Beberapa sumber mengatakan otoritas gereja telah membatasi perjalanan Belo. Dia sekarang tinggal di Portugal dan dia tidak diizinkan untuk bepergian atas inisiatifnya sendiri ke negara asalnya, tetapi terlebih dahulu harus meminta izin dari Roma. Pembatasan perjalanan itu ditegaskan oleh ketua Konferensi Waligereja Timor-Leste. “Dia harus meminta izin dari Vatikan untuk melihat apakah mereka mengizinkannya datang atau tidak”, kata uskup Norberto do Amaral dalam sebuah wawancara pada September 2019. Dia mengatakan dia tidak tahu alasannya. 'Atas masalah mengapa dia tidak bisa datang, silakan tanyakan pada Vatikan'. Karena 'masalah dengan uskup' tidak ditangani oleh gereja lokal, 'tetapi Vatikan.'
Pembatasan perjalanan semacam itu adalah ukuran hukum kanonik yang dapat diterapkan oleh otoritas gereja selama penyelidikan suatu kasus untuk melindungi korban, penyelidikan, dan tersangka. Gereja juga dapat menerapkan pembatasan setelah vonis bersalah. Sumber mengkonfirmasi bahwa uskup masih tidak diizinkan untuk bepergian dengan bebas. Dia tidak hadir selama pelantikan agung baru-baru ini di Roma dari para kardinal Katolik yang baru, yang termasuk uskup agung Timor-Leste Virgílio do Carmo da Silva.
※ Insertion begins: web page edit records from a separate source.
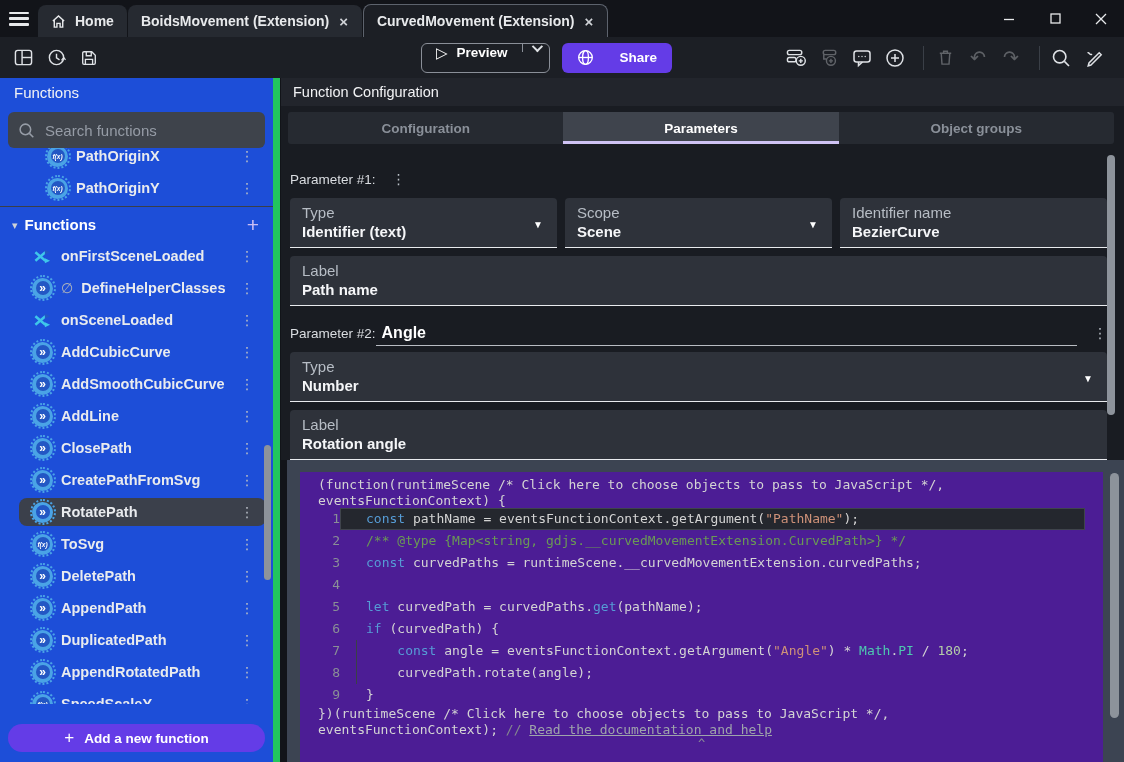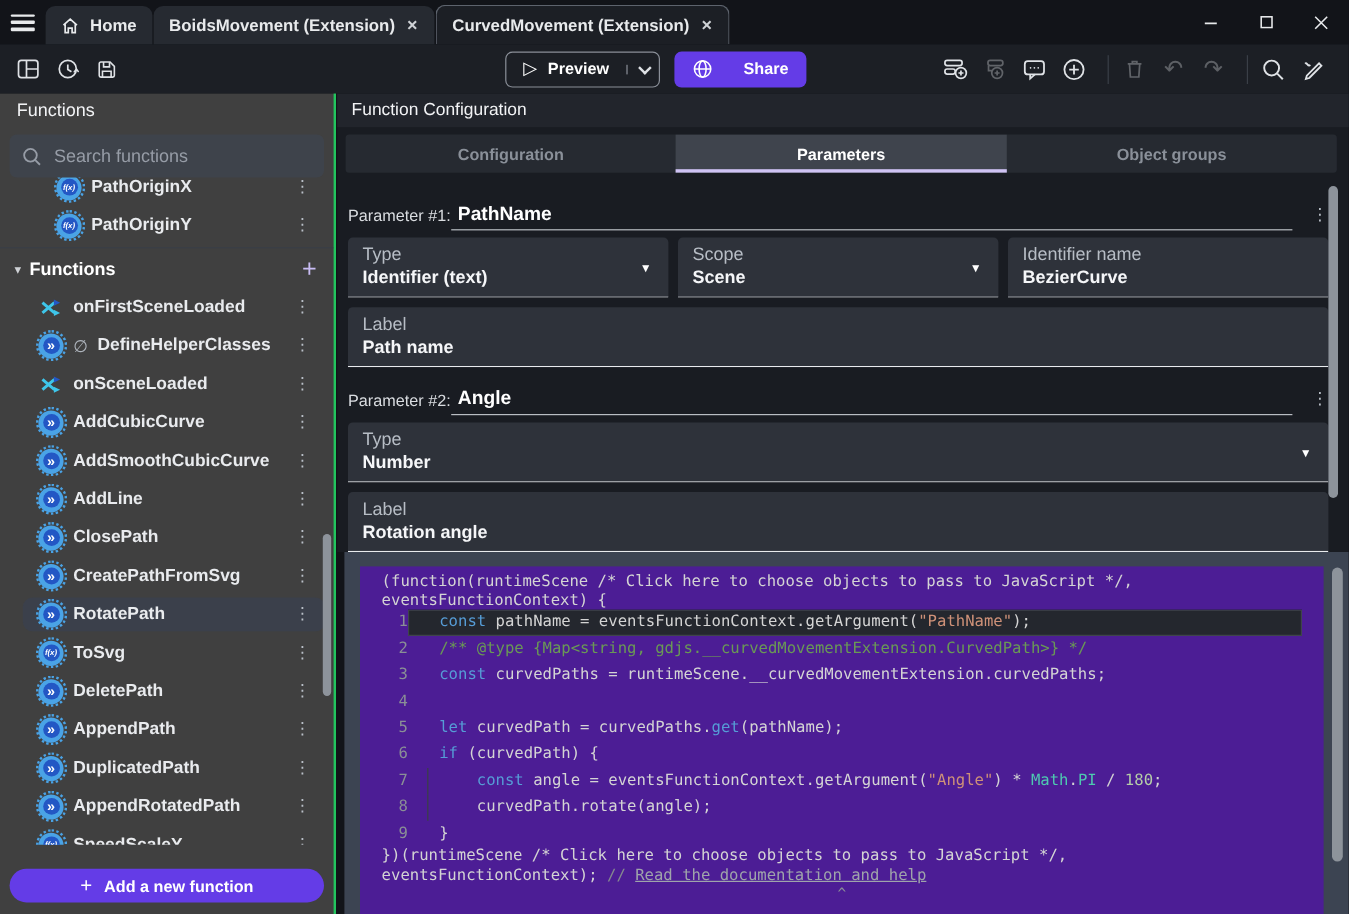--- a/index.html
+++ b/index.html
@@ -28,7 +28,7 @@
   .tb-ico{width:26px;height:26px;display:flex;align-items:center;justify-content:center;margin-right:7px;cursor:pointer;}
   .tb-ico.dim{opacity:.35;}
   .tb-divider{width:1px;height:24px;background:#3a3f47;margin:0 8px;}
-  .preview-btn{margin-left:312px;height:30px;display:flex;align-items:center;border:1px solid #8a8f98;border-radius:6px;overflow:hidden;}
+  .preview-btn{margin-left:312px;height:30px;display:flex;align-items:flex-start;border:1px solid #8a8f98;border-radius:6px;overflow:hidden;}
   .preview-main{display:flex;align-items:center;gap:9px;padding:0 14px;cursor:pointer;}
   .preview-main .play::before{content:"▷";font-size:15px;color:#fff;}
   .preview-main .lbl{font-size:13.5px;font-weight:700;color:#fff;}

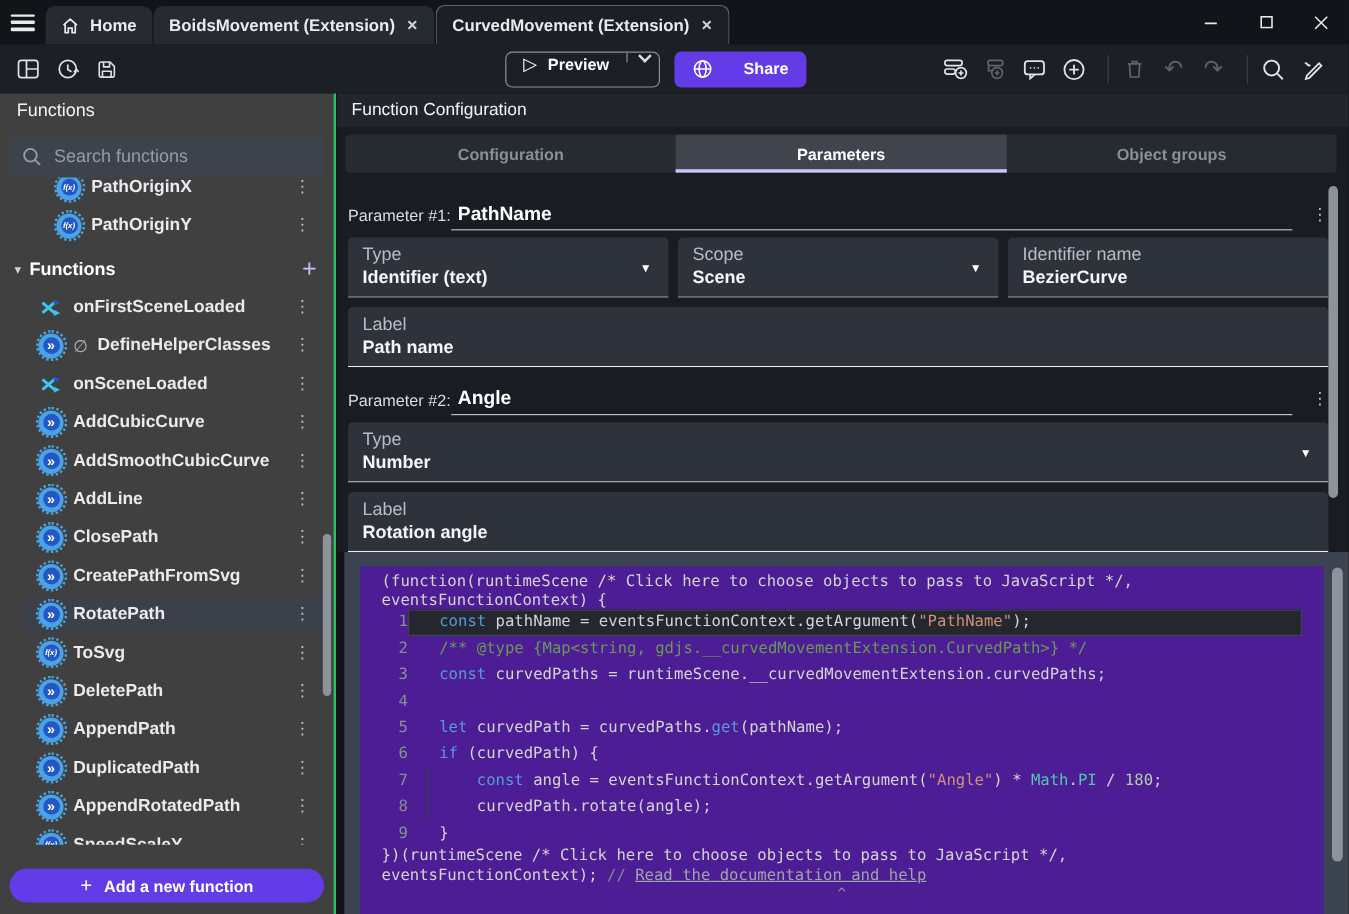--- a/index.html
+++ b/index.html
@@ -40,7 +40,7 @@
   .uchar{font-size:19px;color:#d7dadd;line-height:1;}
 
   
-  .sidebar{position:absolute;left:0;top:78px;width:280px;bottom:0;background:#404040;border-right:2px solid #22c55e;}
+  .sidebar{position:absolute;left:0;top:78px;width:280px;bottom:0;background:#1d4ed8;border-right:7px solid #22c55e;}
   .sb-title{height:28px;display:flex;align-items:center;padding-left:14px;font-size:15px;color:#f2f3f5;}
   .searchbox{position:absolute;left:8px;right:8px;top:34px;height:36px;background:#3e434b;border-radius:6px;display:flex;align-items:center;padding:0 10px;gap:10px;}
   .searchbox input{background:transparent;border:none;outline:none;color:#e8eaec;font-size:15px;width:100%;font-family:"Liberation Sans",sans-serif;}

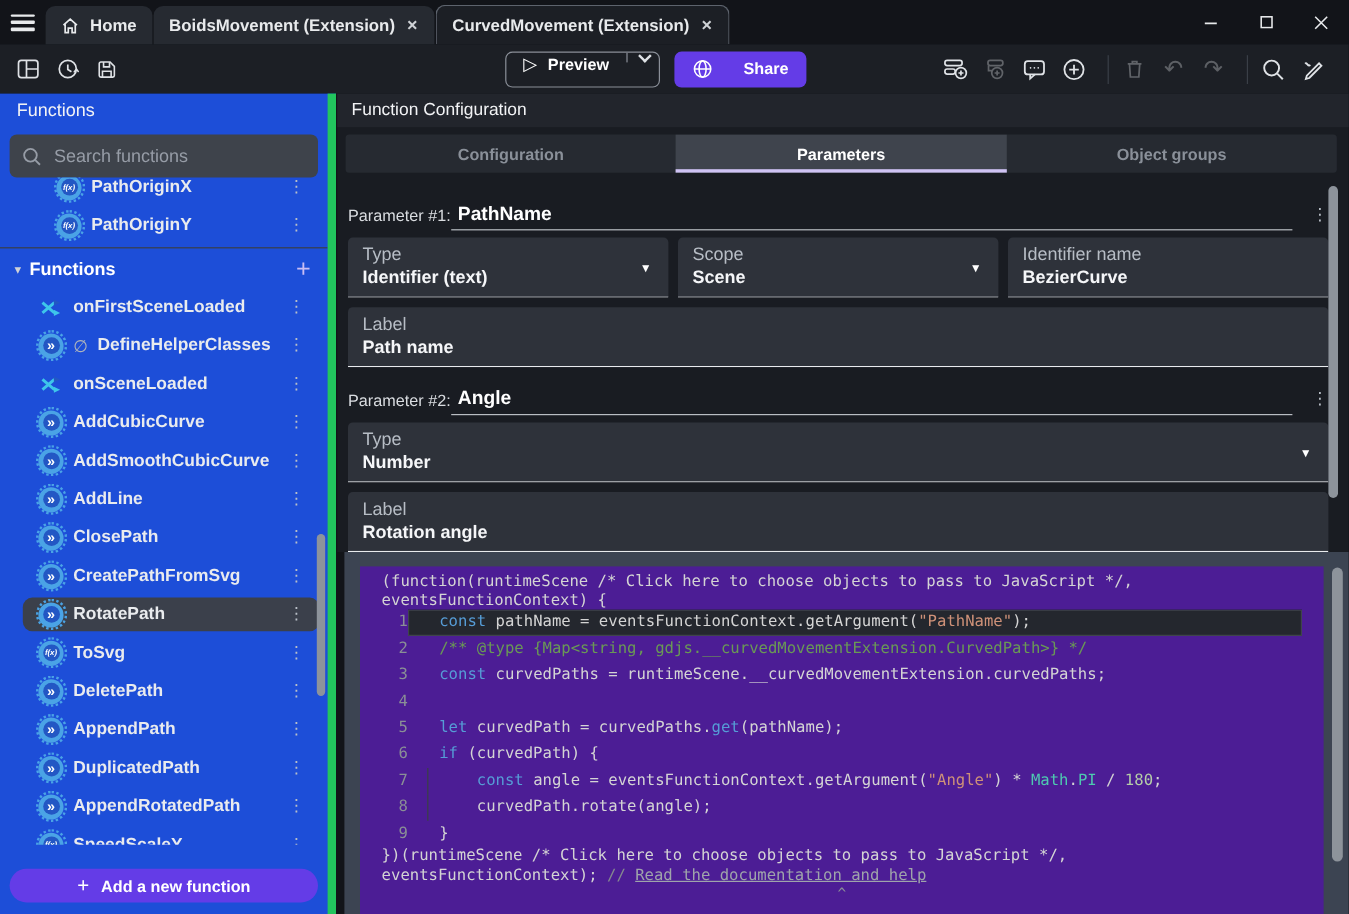--- a/index.html
+++ b/index.html
@@ -433,7 +433,6 @@
 
       <div class="p-head">
         <span class="idx">Parameter #1:</span>
-        <span class="name-wrap">PathName</span>
         <span class="kebab"></span>
       </div>
       <div class="cards-row">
De Groene Amsterdammer telah meminta gereja Katolik untuk menanggapi tuduhan tersebut. Takhta Suci, lembaga-lembaga yang bertanggung jawab termasuk Dikasteri untuk Ajaran Iman (DDF), kardinal Virgílio do Carmo da Silva di Dili dan rektor mayor Kongregasi Salesian, belum menjawab pertanyaan kami, dan tetap diam mengenai masalah ini. Uskup Belo mengangkat telepon sejenak, tetapi kemudian segera meletakkannya.
Sebagai korban, Paulo menginginkan diakhirinya kebungkaman tentang pelecehan seksual tersebut. “Kita harus membicarakannya, dan meneriakkannya lebih keras kepada dunia,” katanya. Roberto menceritakan kisahnya karena dia ingin membuka jalan bagi korban lain untuk berbicara. 'Yang saya inginkan adalah permintaan maaf dari Belo dan gereja. Saya ingin mereka mengakui penderitaan yang menimpa saya dan orang lain, sehingga kekerasan dan penyalahgunaan kekuasaan ini tidak terjadi lagi.’